** TASK INSTRUCTIONS **
The task calls for the line containing "the values as" and all later lines, through the end of the entries below, to be set down exactly and without pictures.

[Code change snippets]
·····
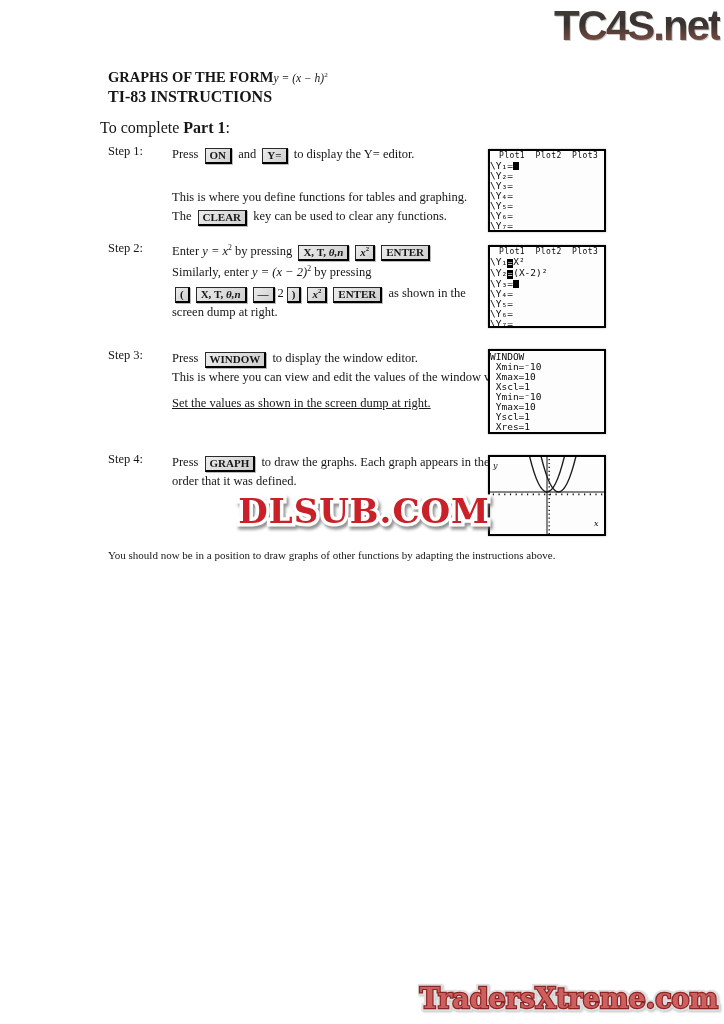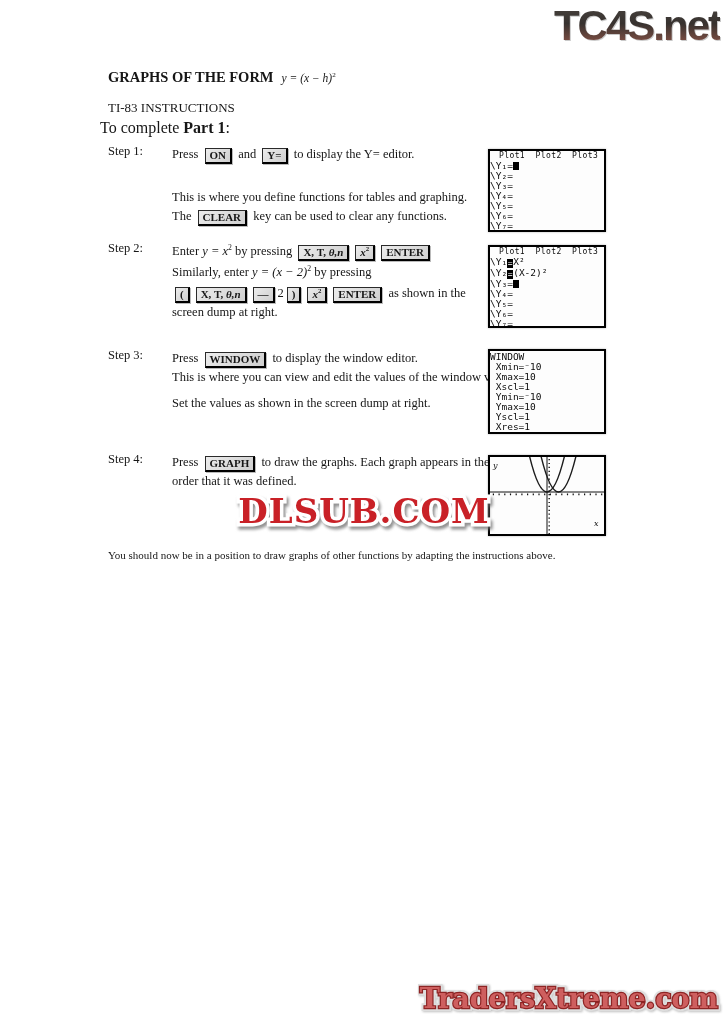"y = (x − h)2" .title-math { margin-left: 8px -> 0 }
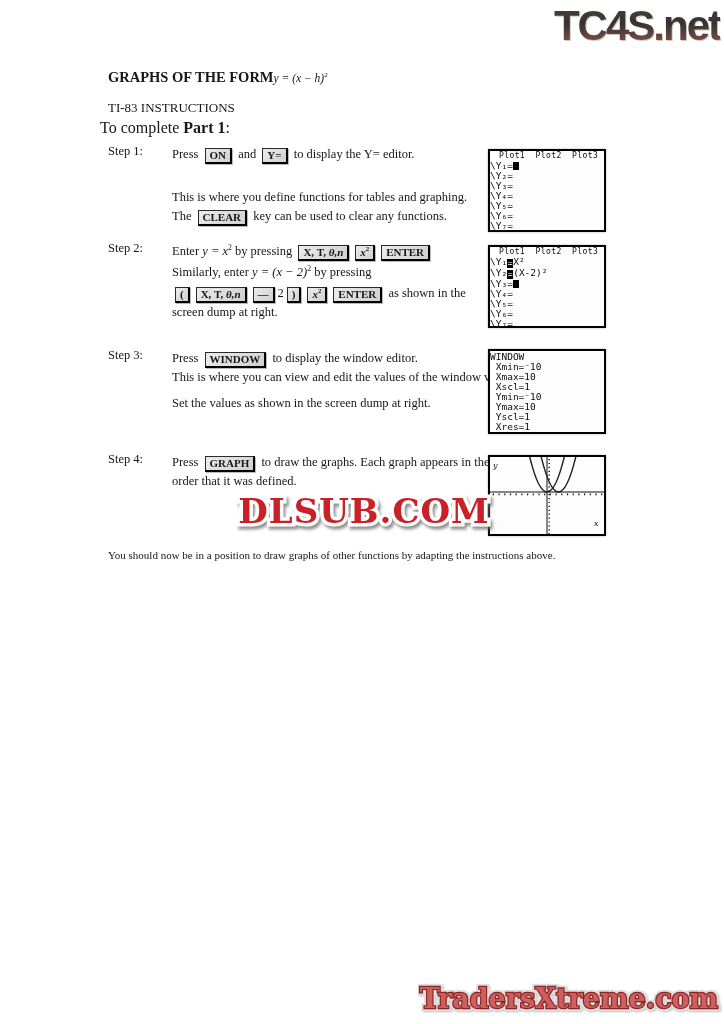"TI-83 INSTRUCTIONS" .subtitle { font-size: 13px -> 16px; font-weight: normal -> bold; margin-top: 14px -> 2px }
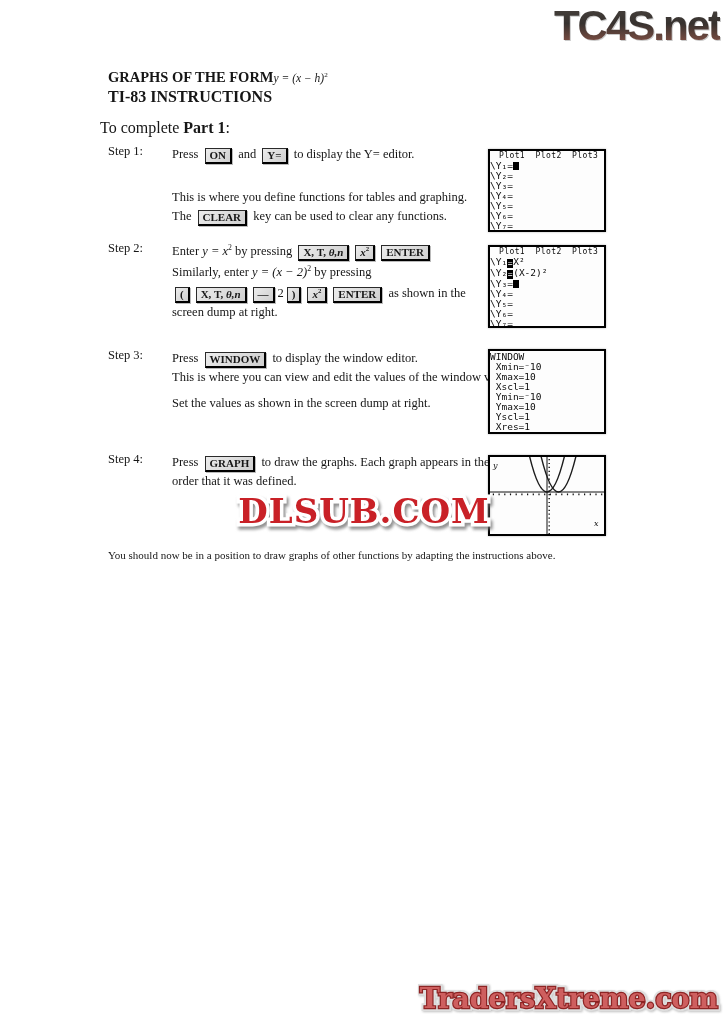"Set the values as shown" .gap8 { text-decoration: none -> underline }
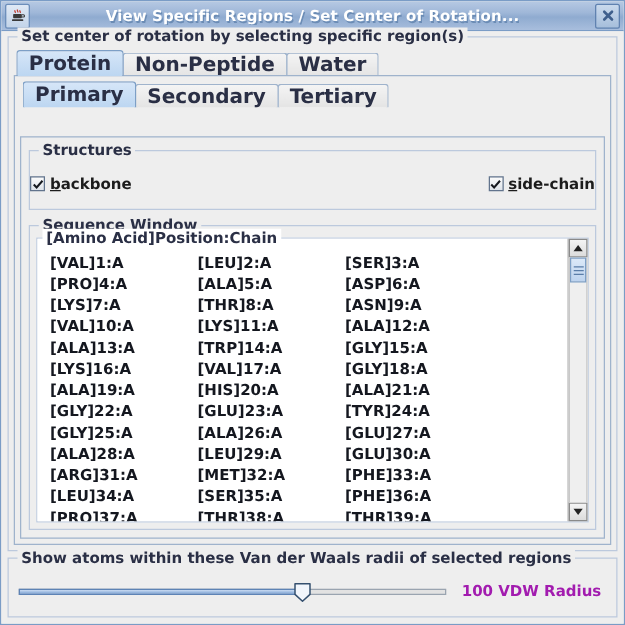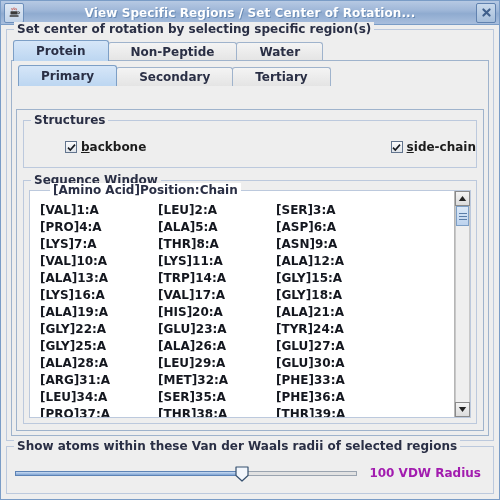"Protein" .tab { font-size: 12px -> 16px; padding: 0 22px -> 0 9px }
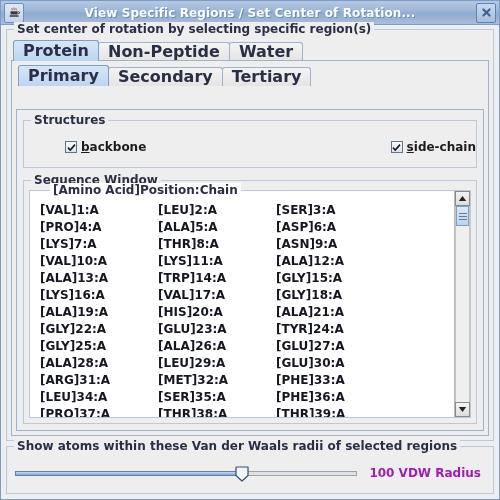"backbone" .checkbox-row { margin-left: 41px -> none }
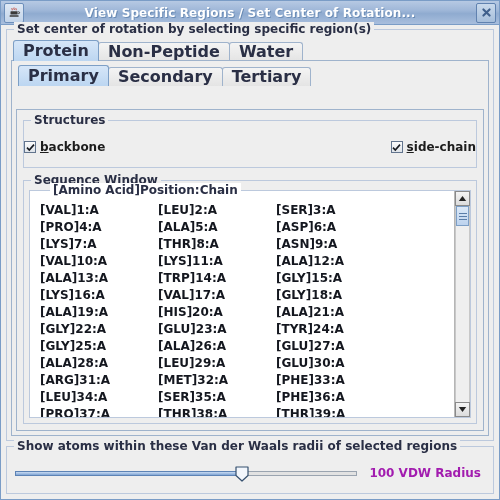"[Amino Acid]Position:Chain" .seq-inner > .group-title { left: 20px -> 4px }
·····
** COMPLETED EXERCISE **
"Set the values as shown" .gap8 { text-decoration: none -> underline }
"Protein" .tab { font-size: 12px -> 16px; padding: 0 22px -> 0 9px }
"backbone" .checkbox-row { margin-left: 41px -> none }
"[Amino Acid]Position:Chain" .seq-inner > .group-title { left: 20px -> 4px }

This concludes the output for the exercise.